Your task
Where does the word "subtotal" appear in the entries below? Copy each line that holds it.

══ Data section

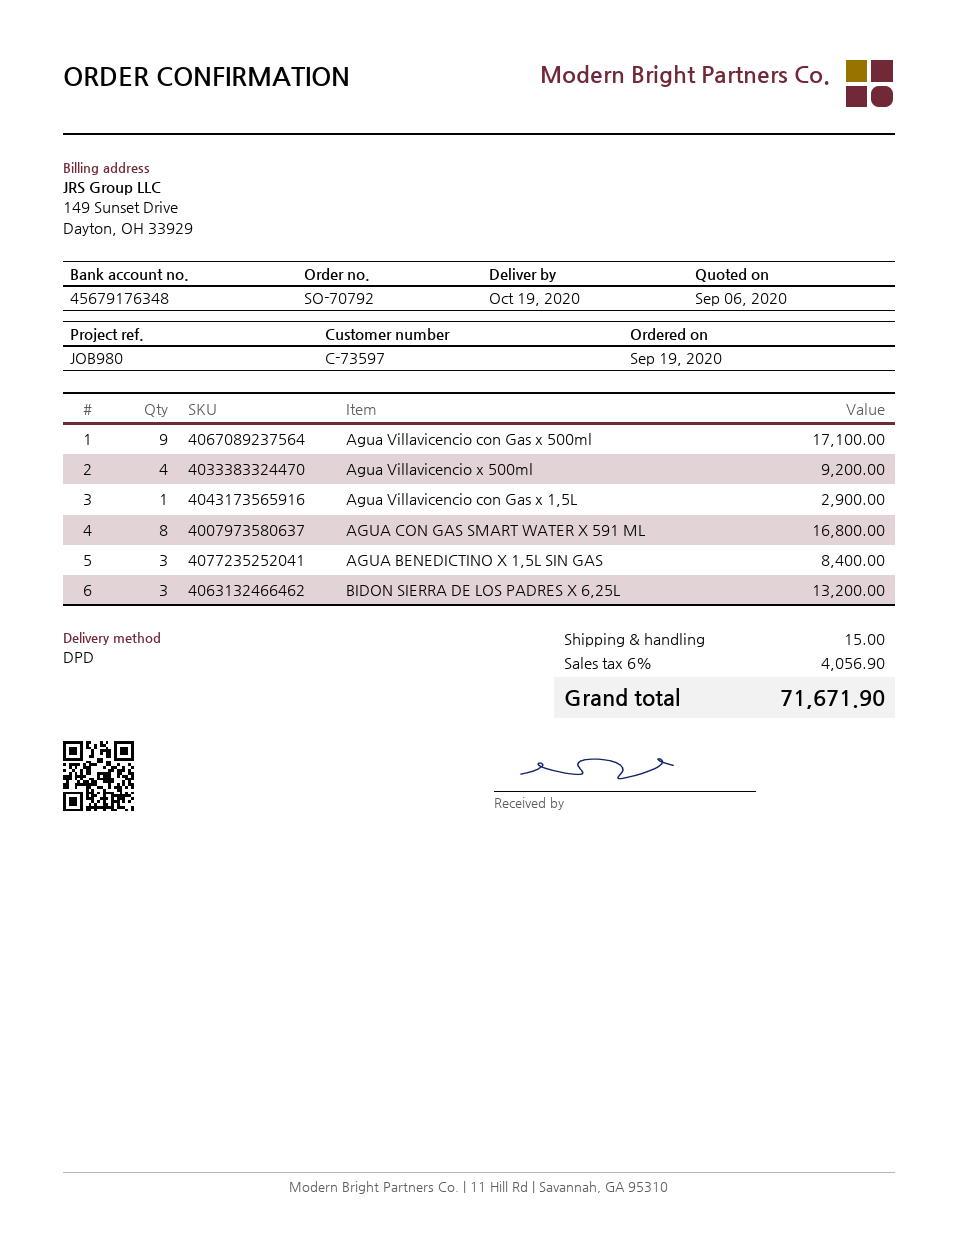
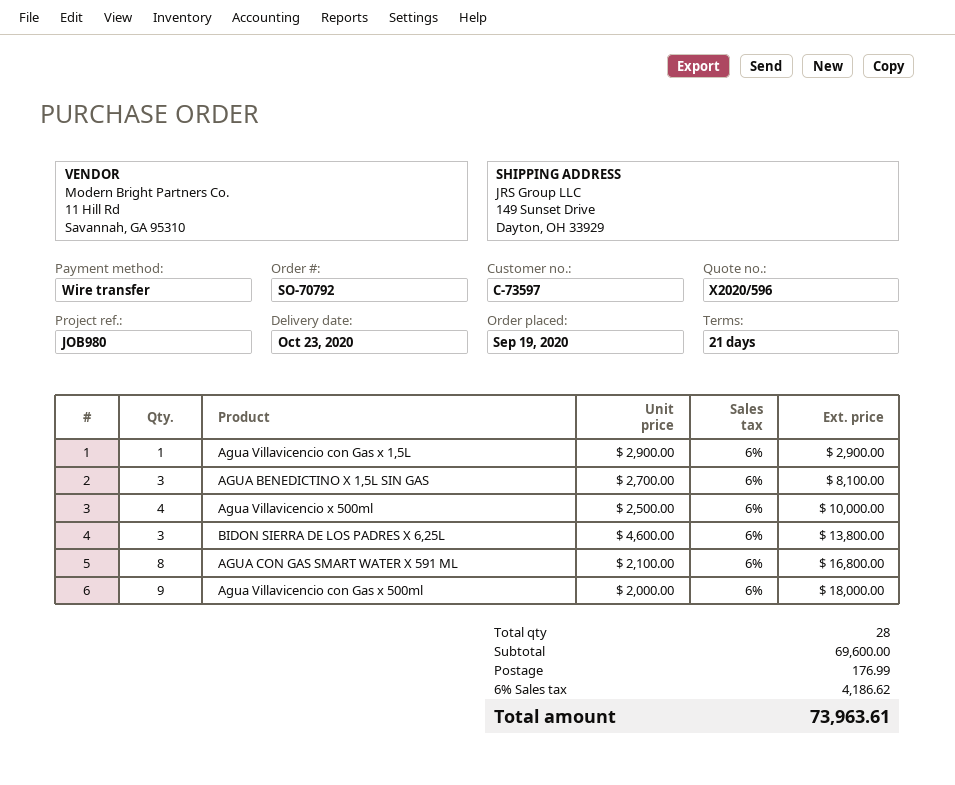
delivery date: 2020-10-19 -> 2020-10-23
Agua Villavicencio con Gas x 500ml: 9 for 17100.00 -> 9 for 18000.00
Agua Villavicencio x 500ml: 4 for 9200.00 -> 4 for 10000.00
AGUA BENEDICTINO X 1,5L SIN GAS: 3 for 8400.00 -> 3 for 8100.00
BIDON SIERRA DE LOS PADRES X 6,25L: 3 for 13200.00 -> 3 for 13800.00
shipping: 15.00 -> 176.99
tax: 6% = 4056.90 -> 6% = 4186.62
total: 71671.90 -> 73963.61

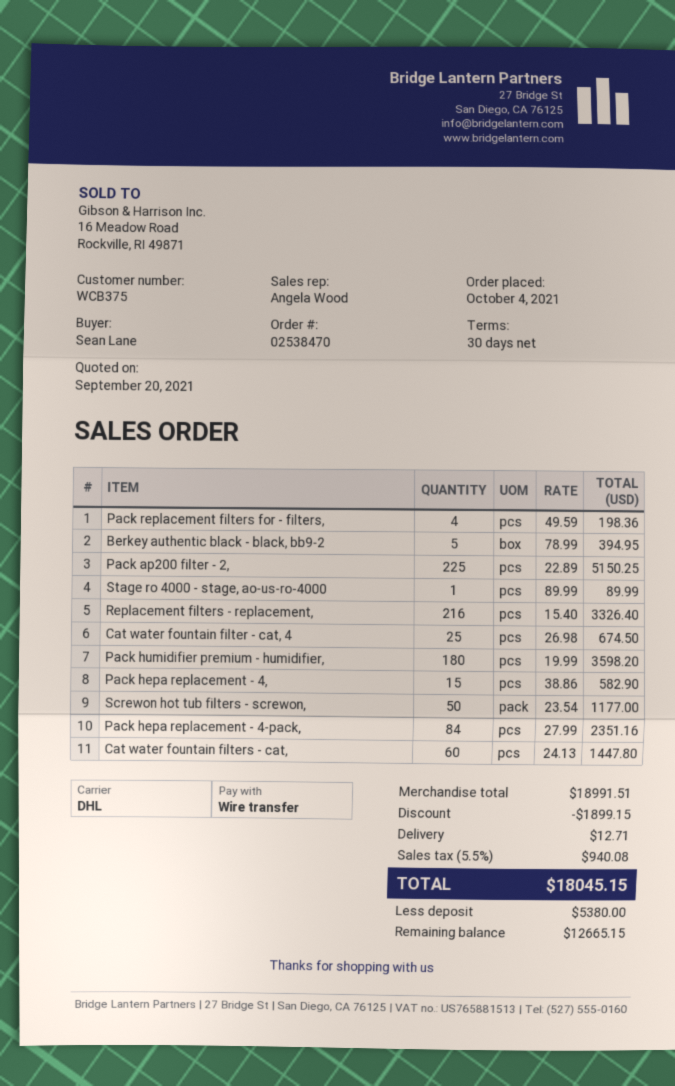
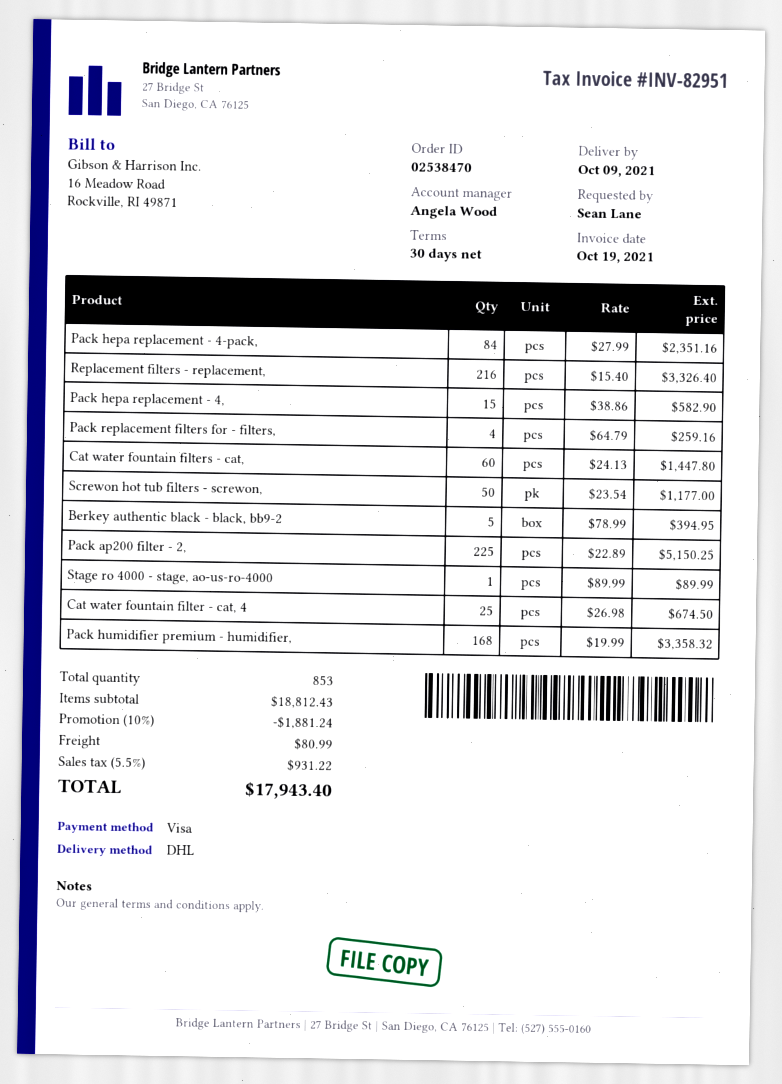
payment method: bank transfer -> Visa
Pack replacement filters for - filters,: 4 x 49.59 = 198.36 -> 4 x 64.79 = 259.16
Pack humidifier premium - humidifier,: 180 x 19.99 = 3598.20 -> 168 x 19.99 = 3358.32
subtotal: 18991.51 -> 18812.43
discount: 1899.15 -> 1881.24
shipping: 12.71 -> 80.99
tax: 5.5% = 940.08 -> 5.5% = 931.22
total: 18045.15 -> 17943.40

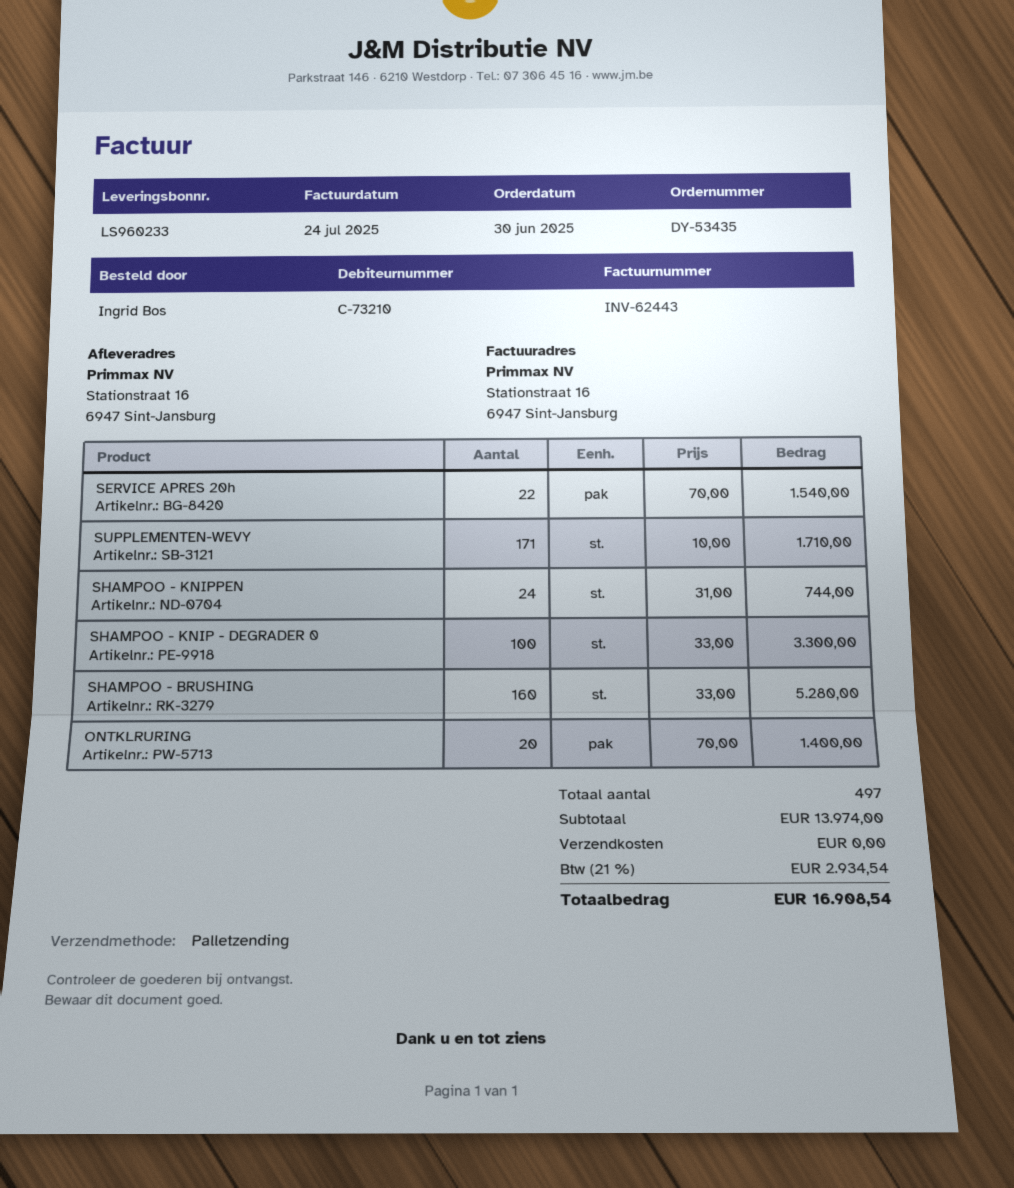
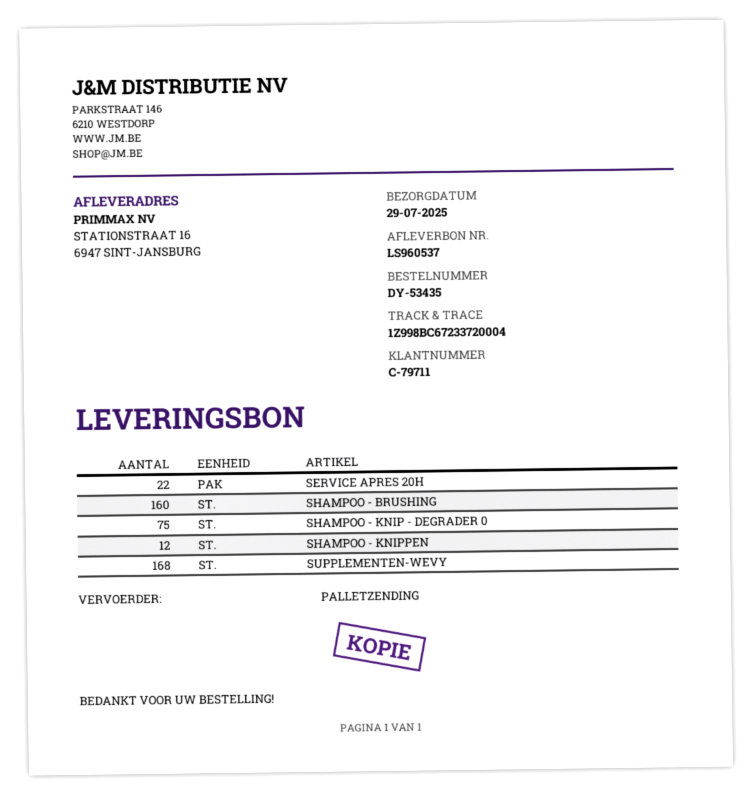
delivery note number: LS960233 -> LS960537
customer number: C-73210 -> C-79711
SUPPLEMENTEN-WEVY: 171 -> 168
SHAMPOO - KNIPPEN: 24 -> 12
SHAMPOO - KNIP - DEGRADER 0: 100 -> 75
ONTKLRURING: 20 -> none

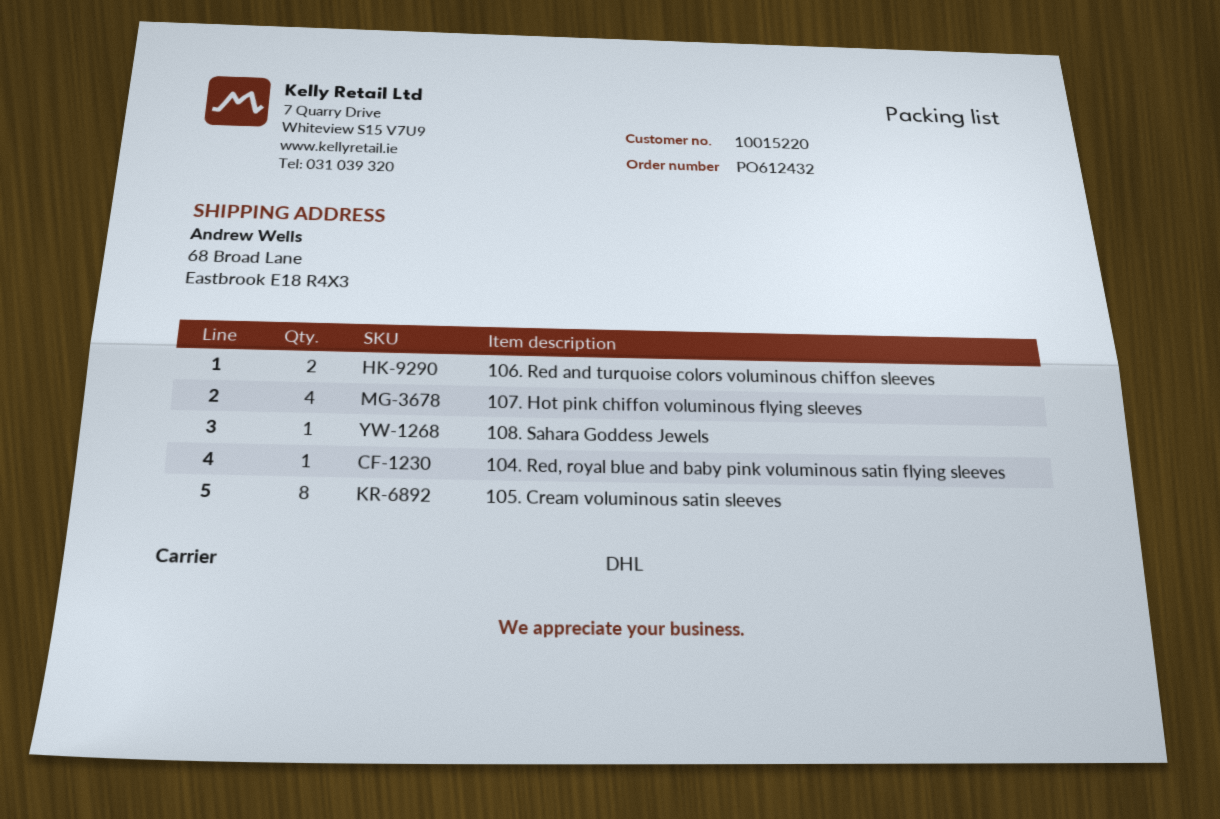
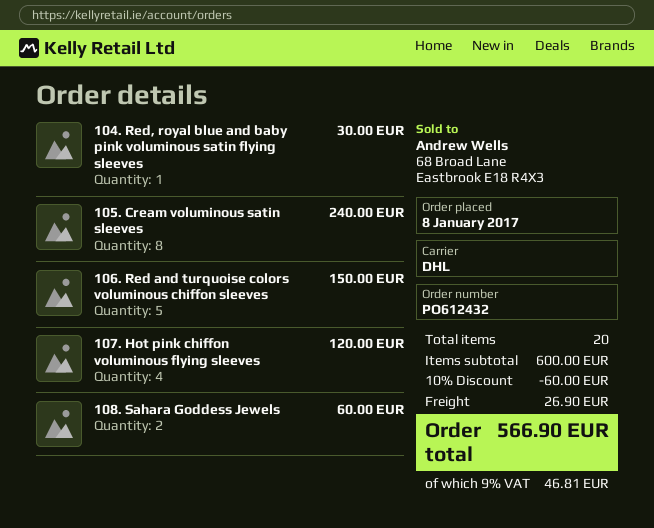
106. Red and turquoise colors voluminous chiffon sleeves: 2 -> 5
108. Sahara Goddess Jewels: 1 -> 2

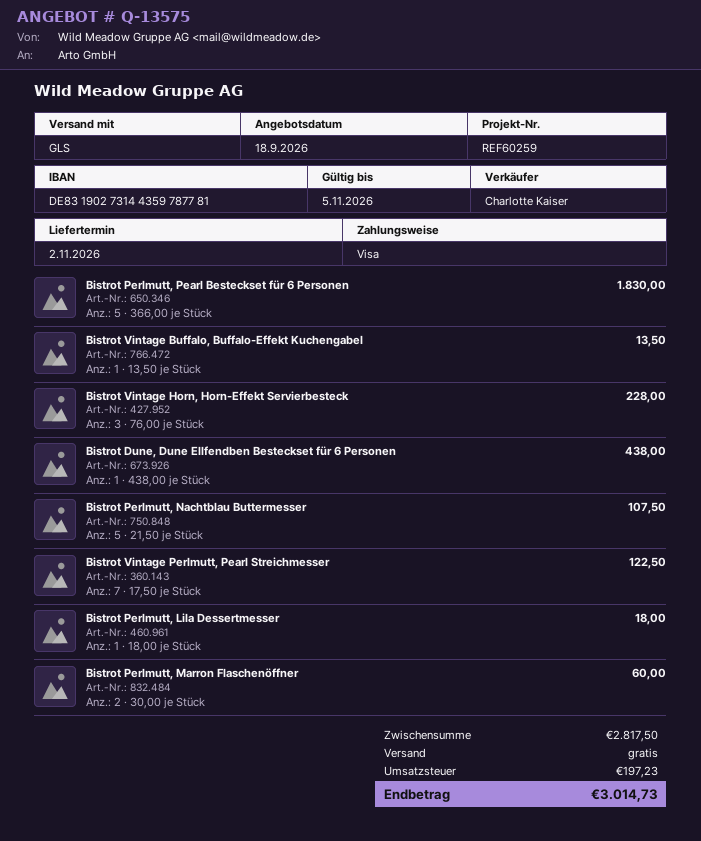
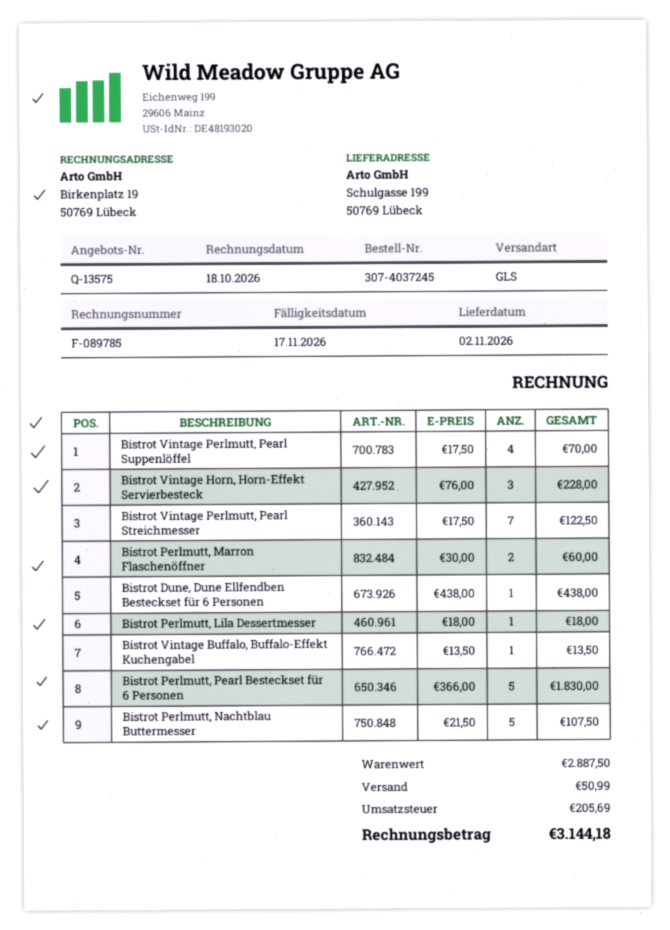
Bistrot Vintage Perlmutt, Pearl Suppenlöffel: none -> 4 x 17.50 = 70.00
subtotal: 2817.50 -> 2887.50
shipping: 0.00 -> 50.99
tax: 197.23 -> 205.69
total: 3014.73 -> 3144.18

════

Exercise output
subtotal: 18991.51 -> 18812.43
subtotal: 2817.50 -> 2887.50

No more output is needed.